Menurutnya, pendekatan keadilan restoratif merupakan upaya berbeda dalam memahami dan menangani tindak pidana sebagai syarat adanya suatu kondisi tertentu.

Pendekatan itu, kata Listyo, menjadi salah satu program kerja yang dicanangkan untuk mengikuti dinamika perkembangan dunia hukum yang mulai bergeser dari positivisme ke progresif.

Restorative Justice, kata dia, mensyaratkan keseimbangan dan fokus perhatian antara kepentingan pelaku dan korban. Selain itu, dalam penyelesaiannya aparat memperhitungkan perkara pidana tersebut dalam masyarakat.

Sebelumnya, pendekatan restorative justice mencuat lewat surat edaran nomor SE/2/II/2021 tentang Kesadaran Budaya Beretika untuk Mewujudkan Ruang Digital Indonesia yang Bersih, Sehat dan Produktif tertanggal 19 Februari 2021.

Dalam telegram itu, Kapolri Listyo memberikan sejumlah pedoman agar penanganan kasus berkaitan Undang-undang Informasi dan Transaksi Elektronik (UU ITE) menerapkan penegakan hukum yang memberikan rasa keadilan bagi masyarakat.

Penekanan pucuk pimpinan Korps Bhayangkara itu adalah hukum pidana menjadi upaya terakhir dalam penegakan hukum.
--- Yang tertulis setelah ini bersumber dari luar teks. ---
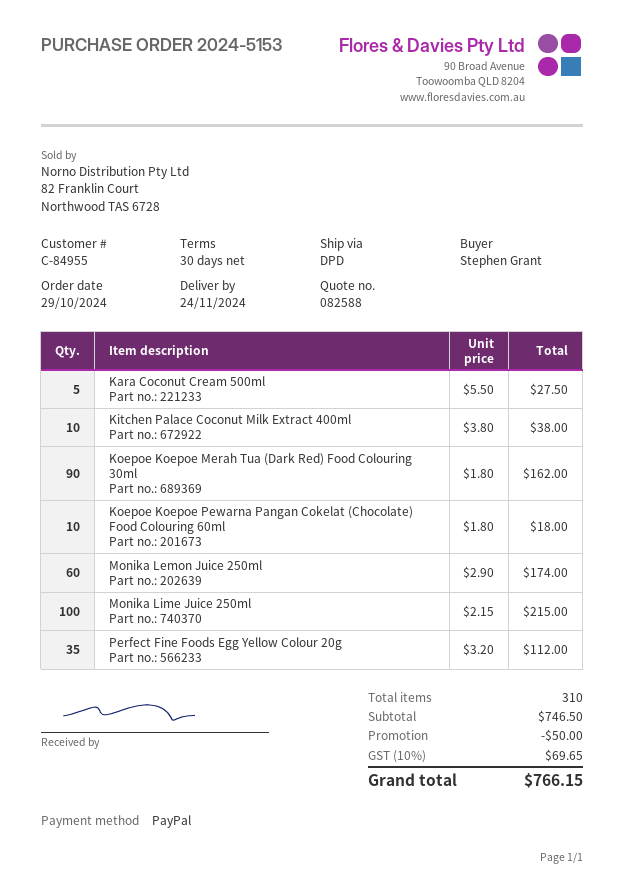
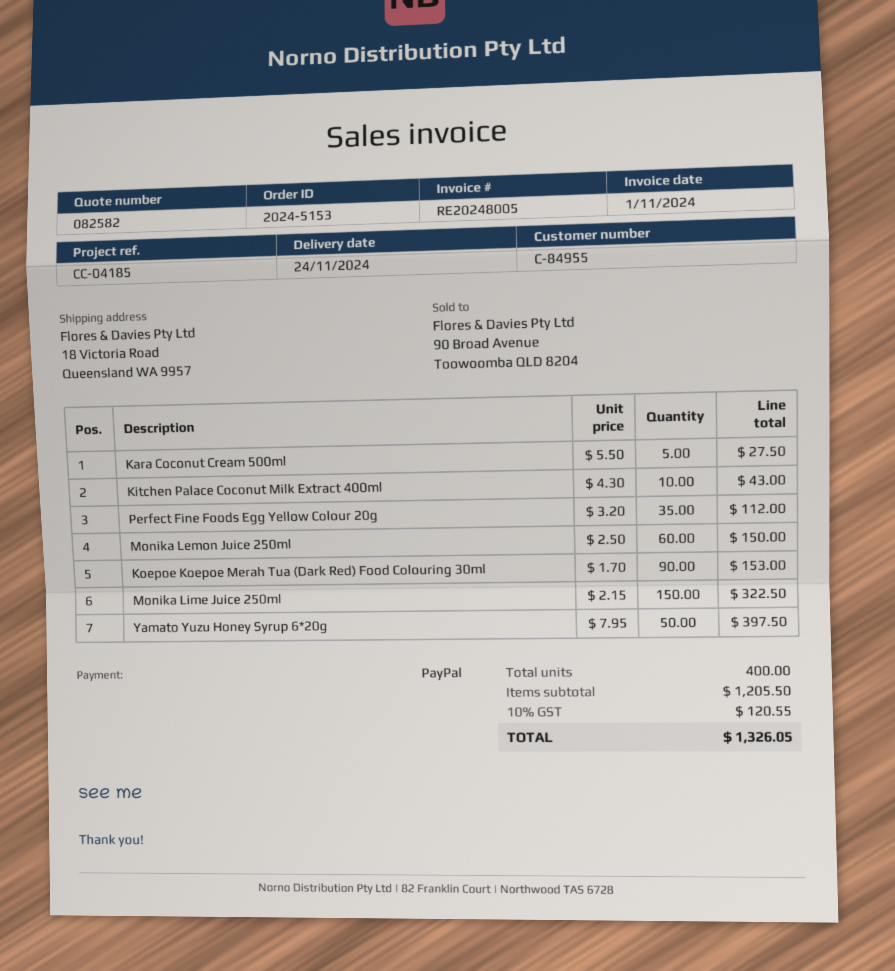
quote number: 082588 -> 082582
Kitchen Palace Coconut Milk Extract 400ml: 10 x 3.80 = 38.00 -> 10 x 4.30 = 43.00
Koepoe Koepoe Merah Tua (Dark Red) Food Colouring 30ml: 90 x 1.80 = 162.00 -> 90 x 1.70 = 153.00
Koepoe Koepoe Pewarna Pangan Cokelat (Chocolate) Food Colouring 60ml: 10 x 1.80 = 18.00 -> none
Monika Lemon Juice 250ml: 60 x 2.90 = 174.00 -> 60 x 2.50 = 150.00
Monika Lime Juice 250ml: 100 x 2.15 = 215.00 -> 150 x 2.15 = 322.50
Yamato Yuzu Honey Syrup 6*20g: none -> 50 x 7.95 = 397.50
total quantity: 310 -> 400
subtotal: 746.50 -> 1205.50
discount: 50.00 -> none
tax: 10% = 69.65 -> 10% = 120.55
total: 766.15 -> 1326.05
Sehingga, dalam prosesnya dapat mengedepankan restorative justice.

Di sisi lain, Listyo menekankan restorative justice harus dikecualikan terhadap perkara yang berpotensi memecah belah, SARA, Radikalisme, dan Separatisme.

“Korban yang tetap ingin perkaranya diajukan ke pengadilan namun tersangkanya telah sadar dan meminta maaf, terhadap tersangka tidak dilakukan penahanan dan sebelum berkas diajukan ke JPU agar diberikan ruang untuk mediasi kembali,” kata Listyo dalam poin I surat edaran yang dikeluarkan.